Восемнадцать лет назад я встречал Новый год с не меньшим упоением, потому что вернулся из-за Реки живым, невредимым и даже имеющим некоторые льготы для поступления на юридический, параллельно с получением престижной в те времена работы в органах внутренних дел.
Да и десять лет назад я тоже встречал его радостно и беззаботно, хотя уже не был романтическим юнцом и насмотрелся вдоволь на всю ту мразь, что отмечает праздники веселее и разгульнее прочих, — на тех, кто отправил нас на войну, кто бросил наших матерей и жен в нищету, чтобы беспрепятственно ловить рыбу в мутной воде. Но тогда у меня еще были друзья, воспоминания и надежды, и потому звенели бокалы, гремели хлопушки и летали конфетти над скудным новогодним застольем свежеиспеченного капитана уголовного розыска.
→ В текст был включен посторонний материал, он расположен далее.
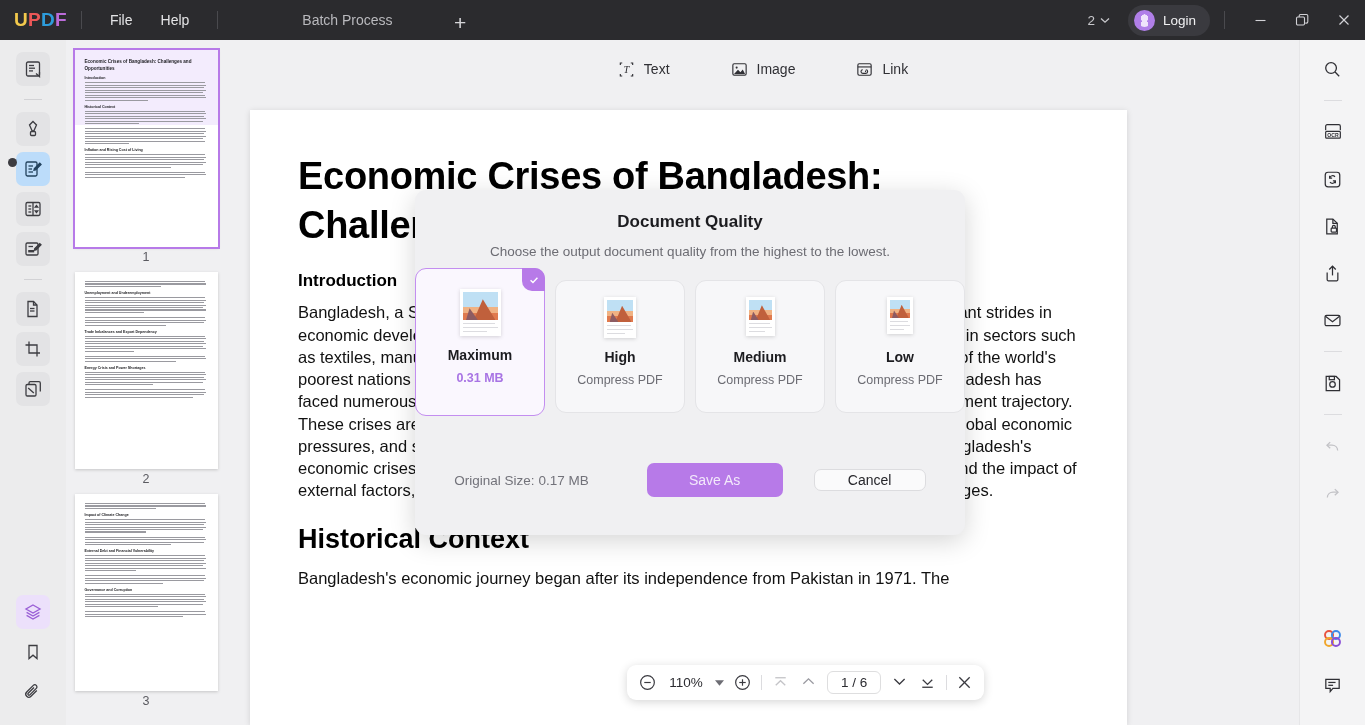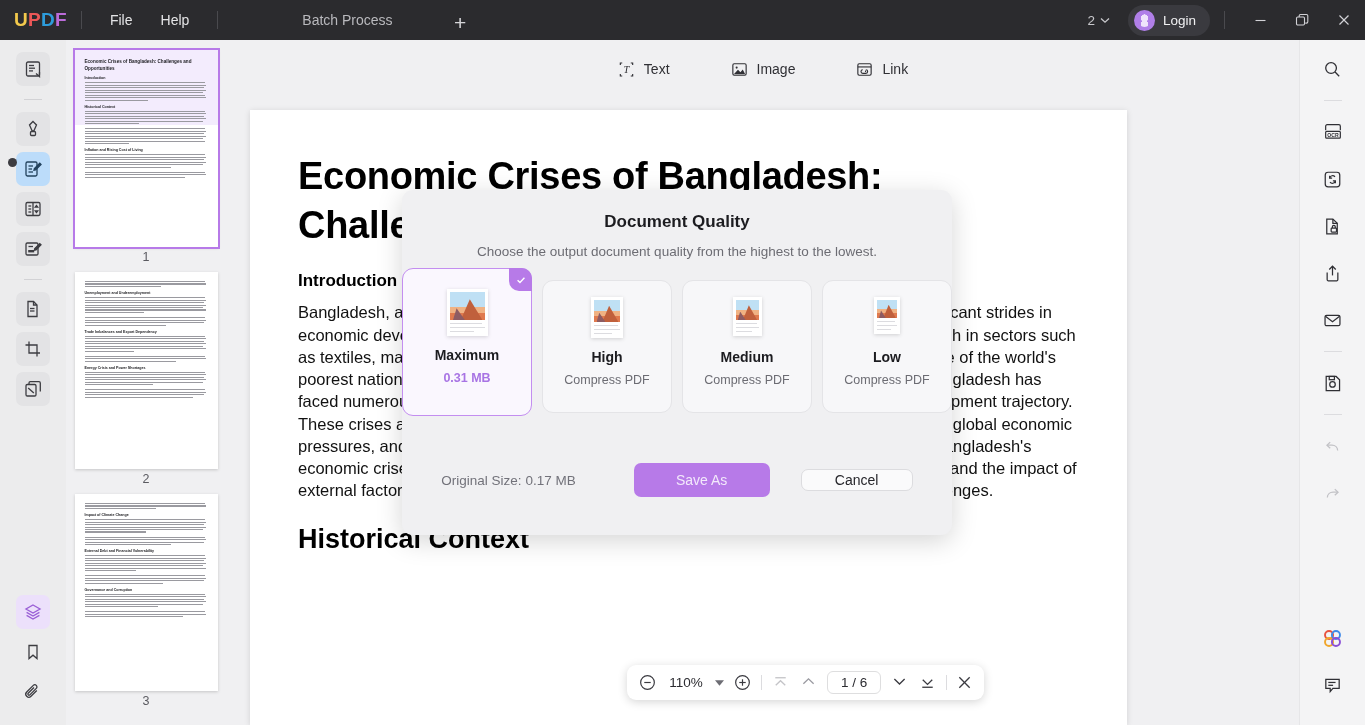--- a/index.html
+++ b/index.html
@@ -146,21 +146,21 @@
   #zoomval { font-size:13.5px; color:#2c2c31; min-width:40px; text-align:center; }
   #pagebox {
     border:1px solid #dededf; border-radius:6px; padding:3px 13px; font-size:13.5px;
     color:#2c2c31; background:#fff;
   }
   .fb-sep { width:1px; height:15px; background:#dcdcdf; }
 
   
   #overlay { position:absolute; inset:0; z-index:50; }
   #modal {
-    position:absolute; left:402px; top:190px; width:550px; height:345px;
+    position:absolute; left:415px; top:190px; width:550px; height:345px;
     background:#f0f0f2; border-radius:11px; box-shadow:0 6px 26px rgba(0,0,0,.17);
     padding-top:22px;
   }
   #modal-title { text-align:center; font-size:17px; font-weight:bold; color:#1c1c20; }
   #modal-sub   { text-align:center; font-size:13.5px; color:#6c6c73; margin-top:12px; }
   #cards { display:flex; justify-content:center; gap:10px; margin-top:21px; }
   .card {
     width:133px; height:133px; background:#f7f7f9; border:1px solid #e4e4e7;
     border-radius:11px; display:flex; flex-direction:column; align-items:center;
     justify-content:flex-start; position:relative; padding-top:16px;
@@ -554,20 +554,21 @@
         </svg>
         <span>Link</span>
       </div>
     </div>
 
     <div id="page-sheet">
       <div id="doc-title">Economic Crises of Bangladesh: Challenges and Opportunities</div>
       <div id="doc-h2">Introduction</div>
       <div id="doc-p">Bangladesh, a South Asian country with a population of over 165 million, has made significant strides in economic development over the past few decades. It has experienced considerable growth in sectors such as textiles, manufacturing, remittances, and agriculture, transforming the country from one of the world's poorest nations to an emerging market economy. However, despite its achievements, Bangladesh has faced numerous economic crises that continue to pose significant challenges to its development trajectory. These crises are often the result of a complex interplay of internal structural weaknesses, global economic pressures, and socio-political instability. This essay explores the various dimensions of Bangladesh's economic crises, including inflation, unemployment, trade imbalances, energy shortages, and the impact of external factors, while also highlighting potential opportunities for overcoming these challenges.</div>
       <div id="doc-h2b">Historical Context</div>
+      <div id="doc-p2">Bangladesh's economic journey began after its independence from Pakistan in 1971. The</div>
     </div>
   </div>
 
   <div id="right-rail">
     <div class="rr-btn">
       <svg width="21" height="21" viewBox="0 0 22 22" fill="none" stroke="#2f2f34" stroke-width="1.35">
         <circle cx="9.5" cy="9.5" r="5.6"></circle>
           <line x1="13.7" y1="13.7" x2="18" y2="18"></line>
       </svg>
     </div>

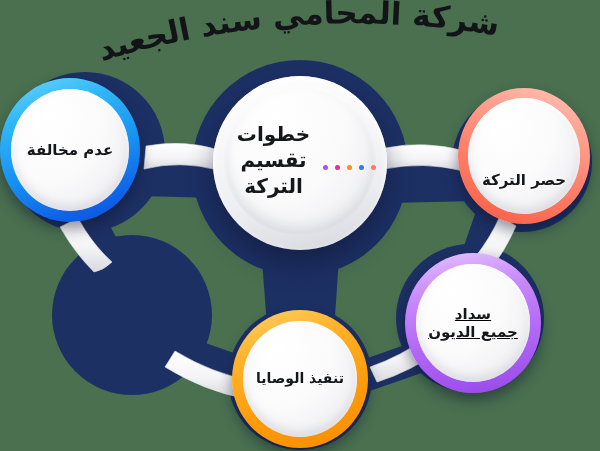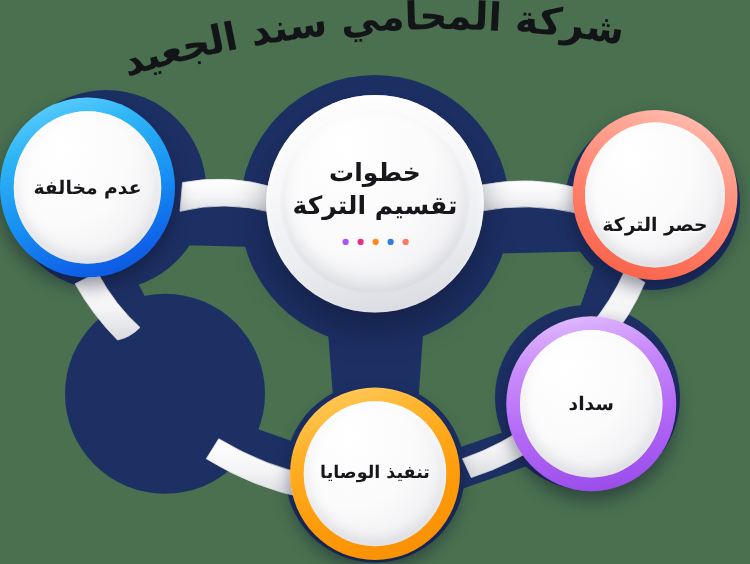--- a/index.html
+++ b/index.html
@@ -63,21 +63,21 @@
       linear-gradient(168deg,#ffffff 0%,#f7f7f9 38%,#eceef1 66%,#dfe1e6 86%,#d3d5db 100%);
     box-shadow:0 14px 26px rgba(9,14,38,.42),
                inset 0 3px 6px rgba(255,255,255,.95);
   }
   #hub .hub-face{
     position:absolute;border-radius:50%;
     background:
       radial-gradient(ellipse at 34% 22%, #ffffff 0%, #fafafb 50%, #f0f0f3 80%, #e7e7eb 100%);
     box-shadow:inset 0 2px 4px rgba(255,255,255,.95),
                inset 0 -7px 14px rgba(150,154,170,.30);
-    display:flex;flex-direction:column;align-items:center;justify-content:center;
+    display:flex;align-items:center;justify-content:center;
   }
   #hub-label{
     direction:rtl;text-align:center;color:#16171b;
     font-weight:700;font-size:20px;line-height:1.3;
   }
   #hub-dots{display:flex;gap:7px;margin-top:14px;}
   #hub-dots i{display:block;width:5px;height:5px;border-radius:50%;}
 </style>
 </head>
 <body>
@@ -168,23 +168,24 @@
     <div class="face" style="left:10px;top:10px;right:10px;bottom:10px;">
       <div class="label" style="font-size:15px;margin-top:48px;">
         <div>حصر التركة</div>
       </div>
     </div>
   </div>
 
 
   <div class="node" style="left:405px;top:253px;width:136px;height:140px;">
     <div class="ring ring-purple"></div>
-    <div class="face" style="left:11px;top:11px;right:11px;bottom:11px;">
+    <div class="face" style="left:11px;top:11px;right:11px;bottom:11px;text-decoration:underline;">
       <div class="label" style="font-size:15px;">
         <div>سداد</div>
+        <div>جميع الديون</div>
       </div>
     </div>
   </div>
 
   <div class="node" style="left:232px;top:310px;width:136px;height:138px;">
     <div class="ring ring-orange"></div>
     <div class="face" style="left:11px;top:11px;right:11px;bottom:11px;">
       <div class="label" style="font-size:14px;">
         <div>تنفيذ الوصايا</div>
       </div>

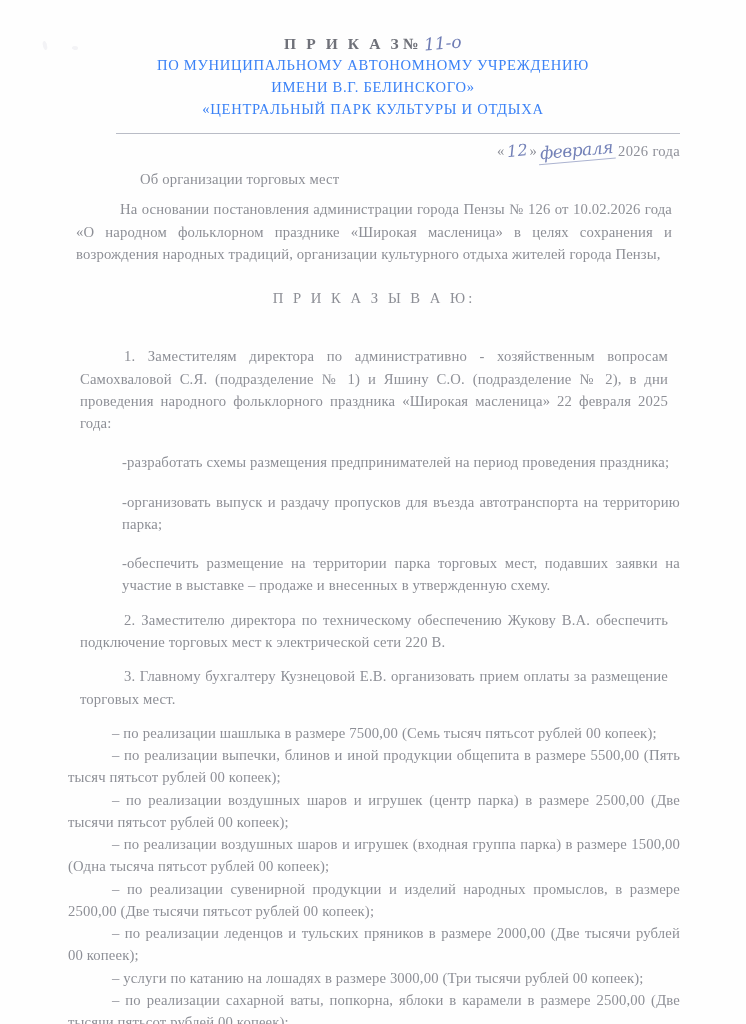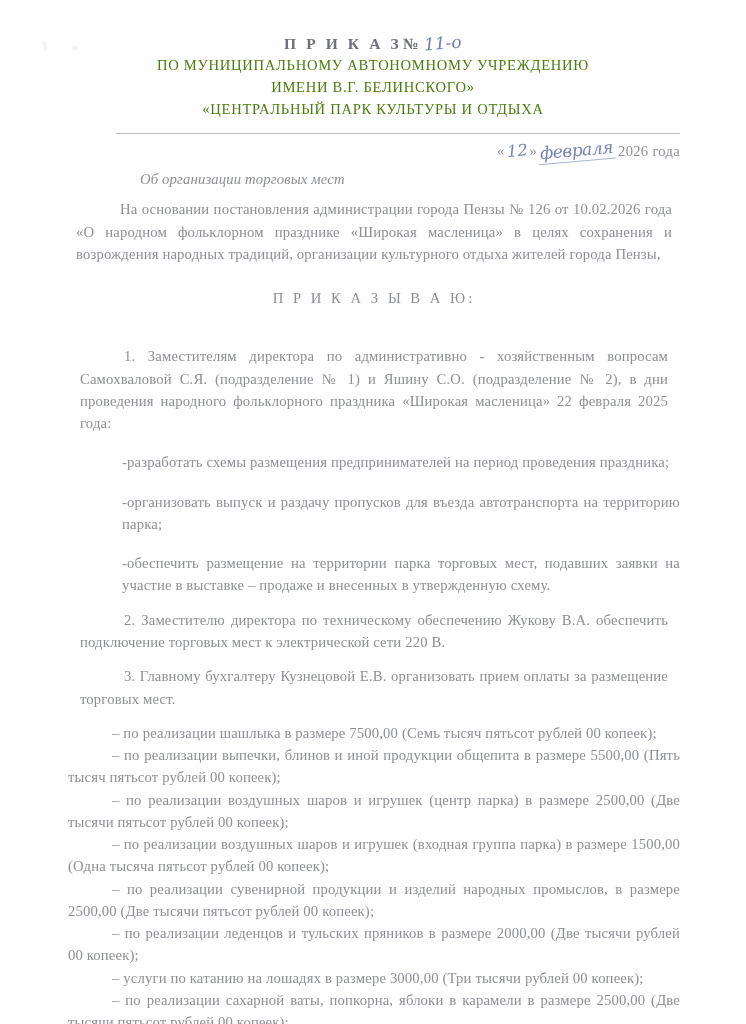--- a/index.html
+++ b/index.html
@@ -60,21 +60,21 @@
     display: inline-block;
     font-size: 17px;
     margin-left: 6px;
     opacity: .85;
   }
 
   .org-line {
     font-size: 14.6px;
     letter-spacing: .7px;
     line-height: 1.52;
-    color: #4d7c0f;
+    color: #3b82f6;
     white-space: nowrap;
   }
 
   .rule {
     position: absolute;
     left: 116px;
     top: 133px;
     width: 564px;
     height: 1px;
     background: #b9bcc6;
@@ -115,21 +115,20 @@
     top: 168px;
     width: 612px;
     font-size: 14.7px;
     line-height: 1.515;
     letter-spacing: .15px;
     color: #8d8f96;
   }
 
   .subject {
     margin: 0 0 3px 72px;
-    font-style: italic;
   }
 
   p.para {
     margin: 8px;
     text-align: justify;
     text-indent: 44px;
     -webkit-hyphens: none;
     hyphens: none;
   }
 

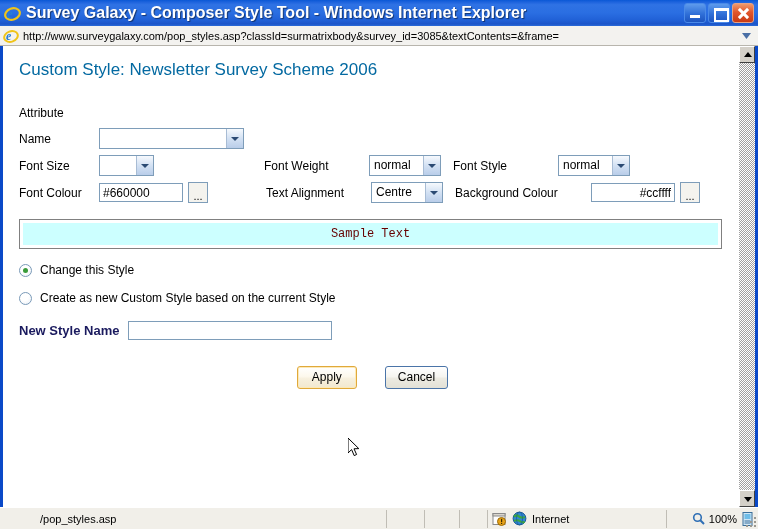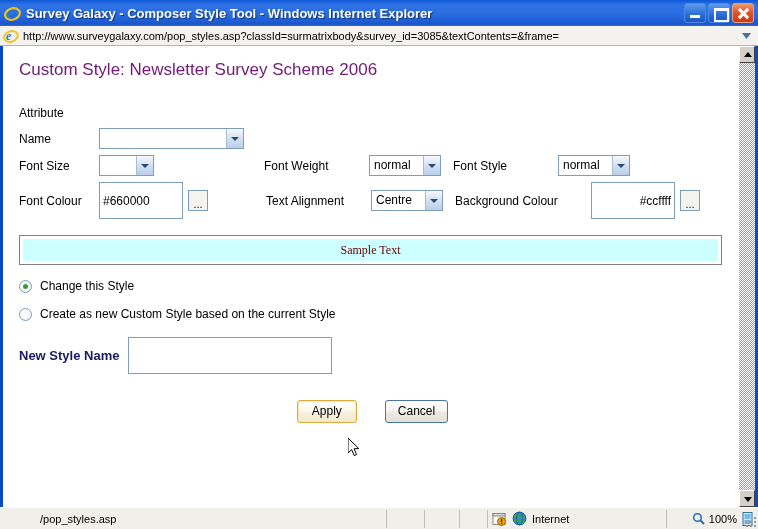--- a/index.html
+++ b/index.html
@@ -32,21 +32,21 @@
     position: relative;
   }
   .title-ie-icon {
     width: 17px; height: 17px;
     margin-right: 5px;
     flex: 0 0 17px;
     position: relative;
   }
   .title-text {
     color: #ffffff;
-    font-size: 13px;
+    font-size: 16px;
     font-weight: bold;
     text-shadow: 1px 1px 1px rgba(0,0,0,0.5);
     white-space: nowrap;
     overflow: hidden;
     flex: 1 1 auto;
     letter-spacing: 0px;
   }
   .winbtns { display: flex; gap: 2px; align-items: center; margin-right: 2px; }
   .winbtn {
     width: 22px; height: 20px;
@@ -187,21 +187,21 @@
   }
   .grip i {
     position:absolute; background:#9b9890; width:2px; height:2px;
   }
 
   
   .page-inner { padding: 14px 16px 0 16px; position: relative; height:100%; }
   h1.page-title {
     font-size: 17px;
     font-weight: normal;
-    color: #701a75;
+    color: #0369a1;
     margin: 0 0 26px 0;
     font-family: "Liberation Sans", sans-serif;
   }
   .lbl {
     font-size: 12px;
     color: #000;
     font-family: "Liberation Sans", sans-serif;
     white-space: nowrap;
   }
   .form-grid { position: relative; }
@@ -240,21 +240,21 @@
   .selbox .arrow::after {
     content:""; width:0;height:0;
     border-left:4px solid transparent;
     border-right:4px solid transparent;
     border-top:4px solid #2b4a73;
   }
 
   input.txt {
     font-family: "Liberation Sans", sans-serif;
     font-size: 12px;
-    height: 37px;
+    height: 19px;
     border: 1px solid #7e9db9;
     background: #ffffff;
     color: #000;
     padding: 0 3px;
     outline: none;
   }
   .btn-dots {
     width: 20px; height: 21px;
     border: 1px solid #7e9db9;
     background: #f4f3ee;
@@ -275,21 +275,21 @@
     border: 1px solid #808080;
     background: #ccffff;
     display: flex;
     align-items: center;
     justify-content: center;
     box-shadow: inset 0 0 0 3px #ffffff;
   }
   .sample-text {
     color: #660000;
     font-size: 12px;
-    font-family: Liberation Serif, serif;
+    font-family: Liberation Mono, monospace;
   }
 
   .radio-row { display: flex; align-items: center; margin-top: 14px; }
   .radio-row + .radio-row { }
   .radio {
     width: 13px; height: 13px;
     border-radius: 50%;
     border: 1px solid #7a9ab8;
     background: radial-gradient(circle at 40% 35%, #ffffff 40%, #e8eef5 100%);
     margin-right: 8px;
Даже шесть лет назад, уже переведясь в третий отдел, называемый в простонародье «полицией нравов», я еще отмечал этот праздник с ожиданием каких-то чудесных перемен. Уже слегка усталый от одиночества и разочарований, но научившийся находить в этом даже свои плюсы и почти свыкшийся со своей судьбой. Сильный, спортивный, воевавший и служивший, нравящийся женщинам и любимый друзьями тридцатидвухлетний мужик — ну чего мне тогда не хватало?!. Видимо, нашло хмельное шампанское сентиментальную слабинку в душе, восхотелось чего-то чистого, нетронутого обыденностью, чего-то из далекого детства… Вот и пожелал себе влюбиться до безумия. Не зря же предупреждали в детстве мудрые, битые жизнью взрослые: «Говорят, под Новый год, что ни пожелается, все всегда произойдет, все всегда сбывается». Влюбился… И до безумия, что характерно, уже рукой подать. Осторожнее надо быть с желаниями. Они иногда сбываются. А любовь… Что — «любовь»? Любовь бывает разной. И это тоже открыл первым далеко не я. Но влюбленные, как и дети, слепо верят в красивые сказки, забывая о том, что их придумывают грустные, слишком хорошо познавшие прозу жизни сказочники. Она бывает очень жестокой штукой, эта любовь. Все мы слышали о любви красивой, верной, святой, окрыляющей, беззаветной, и прочая, прочая, прочая… И даже несчастная, неразделенная, трагическая любовь нам понятна. А как быть с любовью постыдной? Неправильной? Уничтожающей? Кто-то скажет: это не любовь. Нет, это тоже любовь. Только ка-кая-то… современная.